The entries that follow contain images, which should be left out; output everything else exactly.

_Excerpted data_:
☆ ☆ ☆ ☆ ☆ ☆ ☆

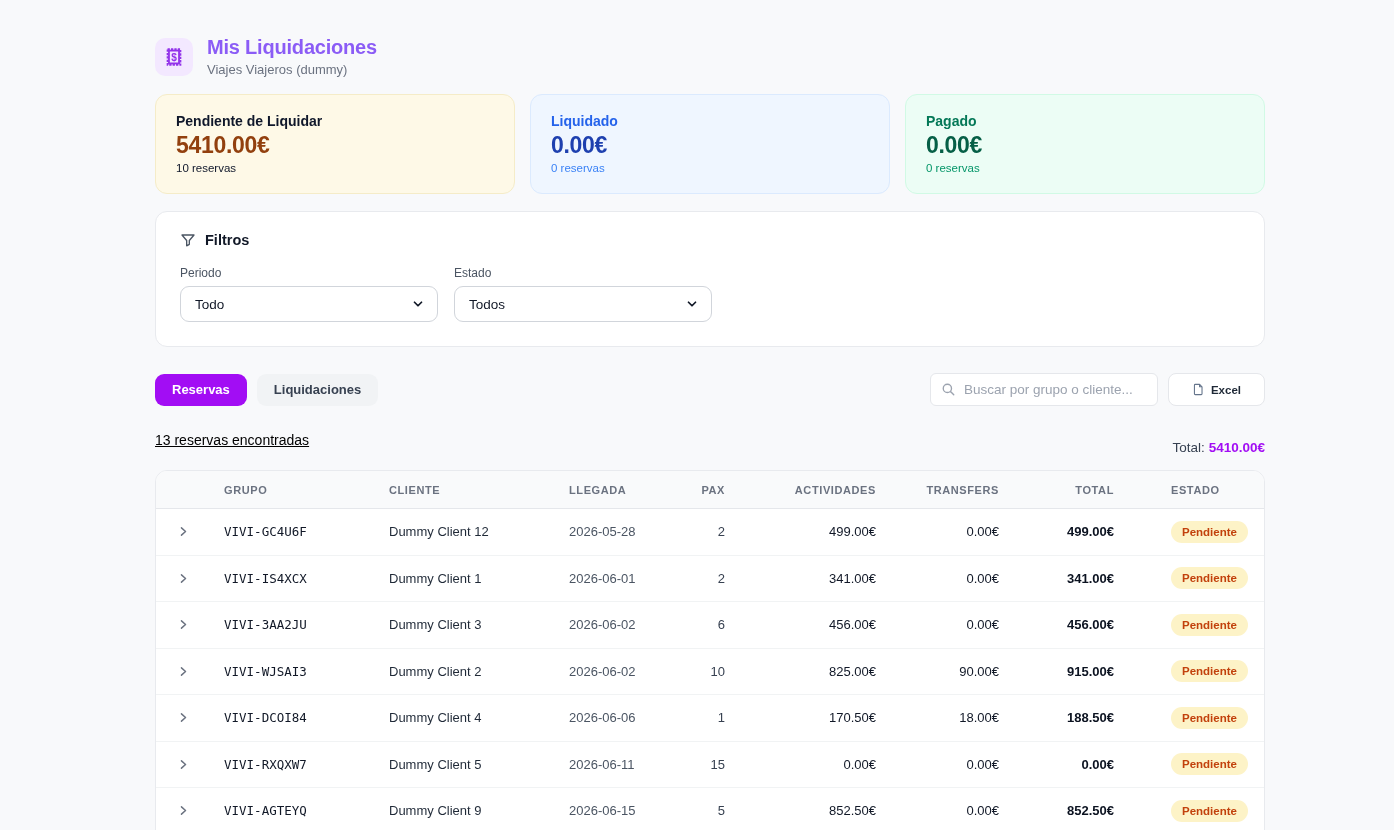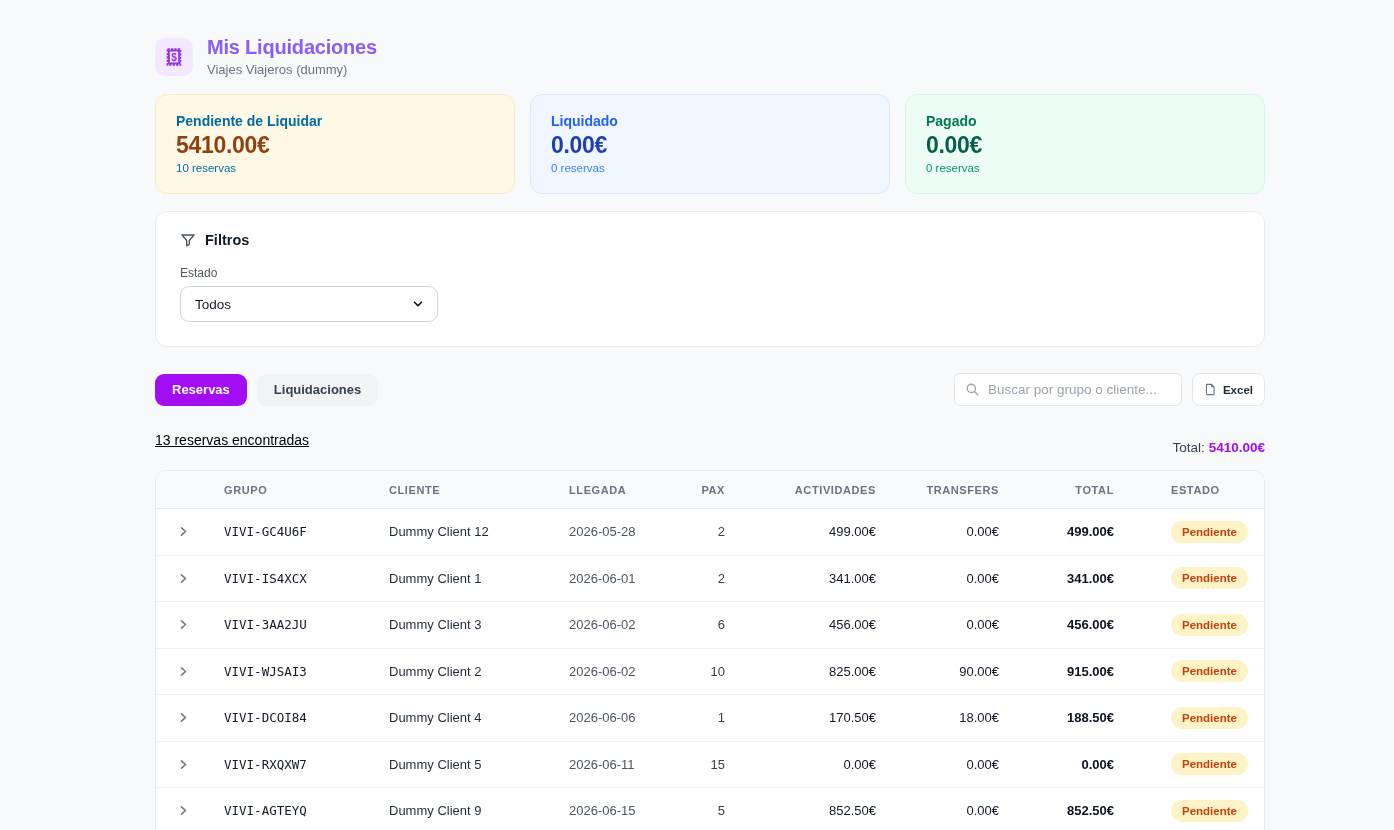--- a/index.html
+++ b/index.html
@@ -18,21 +18,21 @@
     background: #F3E8FF; display: flex; align-items: center; justify-content: center;
     flex: 0 0 auto;
   }
   .page-title { font-size: 20px; font-weight: 700; color: #8b5cf6; letter-spacing: -0.2px; }
   .page-subtitle { font-size: 13px; color: #6B7280; margin-top: 3px; }
 
   
   .cards { display: grid; grid-template-columns: 1fr 1fr 1fr; gap: 15px; margin-top: 17px; }
   .card { border-radius: 12px; padding: 18px 20px; height: 100px; }
   .card-amber { background: #FEF9E7; border: 1px solid #F5ECC8; }
-  .card-amber .card-label, .card-amber .card-sub { color: #0369a1; }
+  .card-amber .card-label, .card-amber .card-sub { color: #0f172a; }
   .card-amber .card-value { color: #92400E; }
   .card-blue { background: #EFF6FF; border: 1px solid #DBEAFE; }
   .card-blue .card-label { color: #2563EB; }
   .card-blue .card-value { color: #1E40AF; }
   .card-blue .card-sub { color: #3B82F6; }
   .card-green { background: #ECFDF5; border: 1px solid #D1FAE5; }
   .card-green .card-label { color: #047857; }
   .card-green .card-value { color: #065F46; }
   .card-green .card-sub { color: #059669; }
   .card-label { font-size: 14px; font-weight: 600; }
@@ -70,21 +70,21 @@
     width: 228px; height: 33px; border: 1px solid #E5E7EB; border-radius: 6px;
     background: #fff; display: flex; align-items: center; padding: 0 10px; gap: 8px;
   }
   .search-box input {
     border: none; outline: none; flex: 1; font-size: 13.5px; color: #111827;
     font-family: "Liberation Sans", sans-serif; background: transparent;
   }
   .search-box input::placeholder { color: #9CA3AF; }
   .excel-btn {
     height: 33px; border: 1px solid #E5E7EB; border-radius: 8px; background: #fff;
-    display: flex; align-items: center; gap: 6px; padding: 0 11px; cursor: pointer;
+    display: flex; align-items: center; gap: 6px; padding: 0 23px; cursor: pointer;
     font-size: 11.5px; font-weight: 700; color: #1F2937;
     font-family: "Liberation Sans", sans-serif;
   }
 
   
   .meta-row { margin-top: 18px; display: flex; align-items: center; justify-content: space-between; }
   .results-count { font-size: 14px; color: #000000; text-decoration: underline; }
   .total-line { font-size: 13.5px; color: #374151; margin-top: 16px; }
   .total-value { color: #A20DF4; font-weight: 800; margin-left: 4px; }
 
@@ -159,20 +159,31 @@
   <div class="filters">
     <div class="filters-title-row">
       <span>
         <svg width="16" height="16" viewBox="0 0 24 24" fill="none" stroke="#4B5563" stroke-width="2" stroke-linejoin="round">
           <path d="M3 4.5h18l-7 8.2v5.8l-4 2.2v-8L3 4.5z"></path>
         </svg>
       </span>
       <span class="filters-title">Filtros</span>
     </div>
     <div class="filters-grid">
+      <div class="filter-group">
+        <div class="filter-label">Periodo</div>
+        <div class="select">
+          <span>Todo</span>
+          <span>
+            <svg width="14" height="14" viewBox="0 0 16 16" fill="none" stroke="#111827" stroke-width="2" stroke-linecap="round" stroke-linejoin="round">
+              <polyline points="4,6 8,10 12,6"></polyline>
+            </svg>
+          </span>
+        </div>
+      </div>
       <div class="filter-group">
         <div class="filter-label">Estado</div>
         <div class="select">
           <span>Todos</span>
           <span>
             <svg width="14" height="14" viewBox="0 0 16 16" fill="none" stroke="#111827" stroke-width="2" stroke-linecap="round" stroke-linejoin="round">
               <polyline points="4,6 8,10 12,6"></polyline>
             </svg>
           </span>
         </div>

☆ ☆ ☆ ☆ ☆ ☆ ☆

_Completed exercise_:
--- a/index.html
+++ b/index.html
@@ -18,21 +18,21 @@
     background: #F3E8FF; display: flex; align-items: center; justify-content: center;
     flex: 0 0 auto;
   }
   .page-title { font-size: 20px; font-weight: 700; color: #8b5cf6; letter-spacing: -0.2px; }
   .page-subtitle { font-size: 13px; color: #6B7280; margin-top: 3px; }
 
   
   .cards { display: grid; grid-template-columns: 1fr 1fr 1fr; gap: 15px; margin-top: 17px; }
   .card { border-radius: 12px; padding: 18px 20px; height: 100px; }
   .card-amber { background: #FEF9E7; border: 1px solid #F5ECC8; }
-  .card-amber .card-label, .card-amber .card-sub { color: #0369a1; }
+  .card-amber .card-label, .card-amber .card-sub { color: #0f172a; }
   .card-amber .card-value { color: #92400E; }
   .card-blue { background: #EFF6FF; border: 1px solid #DBEAFE; }
   .card-blue .card-label { color: #2563EB; }
   .card-blue .card-value { color: #1E40AF; }
   .card-blue .card-sub { color: #3B82F6; }
   .card-green { background: #ECFDF5; border: 1px solid #D1FAE5; }
   .card-green .card-label { color: #047857; }
   .card-green .card-value { color: #065F46; }
   .card-green .card-sub { color: #059669; }
   .card-label { font-size: 14px; font-weight: 600; }
@@ -70,21 +70,21 @@
     width: 228px; height: 33px; border: 1px solid #E5E7EB; border-radius: 6px;
     background: #fff; display: flex; align-items: center; padding: 0 10px; gap: 8px;
   }
   .search-box input {
     border: none; outline: none; flex: 1; font-size: 13.5px; color: #111827;
     font-family: "Liberation Sans", sans-serif; background: transparent;
   }
   .search-box input::placeholder { color: #9CA3AF; }
   .excel-btn {
     height: 33px; border: 1px solid #E5E7EB; border-radius: 8px; background: #fff;
-    display: flex; align-items: center; gap: 6px; padding: 0 11px; cursor: pointer;
+    display: flex; align-items: center; gap: 6px; padding: 0 23px; cursor: pointer;
     font-size: 11.5px; font-weight: 700; color: #1F2937;
     font-family: "Liberation Sans", sans-serif;
   }
 
   
   .meta-row { margin-top: 18px; display: flex; align-items: center; justify-content: space-between; }
   .results-count { font-size: 14px; color: #000000; text-decoration: underline; }
   .total-line { font-size: 13.5px; color: #374151; margin-top: 16px; }
   .total-value { color: #A20DF4; font-weight: 800; margin-left: 4px; }
 
@@ -159,20 +159,31 @@
   <div class="filters">
     <div class="filters-title-row">
       <span>
         <svg width="16" height="16" viewBox="0 0 24 24" fill="none" stroke="#4B5563" stroke-width="2" stroke-linejoin="round">
           <path d="M3 4.5h18l-7 8.2v5.8l-4 2.2v-8L3 4.5z"></path>
         </svg>
       </span>
       <span class="filters-title">Filtros</span>
     </div>
     <div class="filters-grid">
+      <div class="filter-group">
+        <div class="filter-label">Periodo</div>
+        <div class="select">
+          <span>Todo</span>
+          <span>
+            <svg width="14" height="14" viewBox="0 0 16 16" fill="none" stroke="#111827" stroke-width="2" stroke-linecap="round" stroke-linejoin="round">
+              <polyline points="4,6 8,10 12,6"></polyline>
+            </svg>
+          </span>
+        </div>
+      </div>
       <div class="filter-group">
         <div class="filter-label">Estado</div>
         <div class="select">
           <span>Todos</span>
           <span>
             <svg width="14" height="14" viewBox="0 0 16 16" fill="none" stroke="#111827" stroke-width="2" stroke-linecap="round" stroke-linejoin="round">
               <polyline points="4,6 8,10 12,6"></polyline>
             </svg>
           </span>
         </div>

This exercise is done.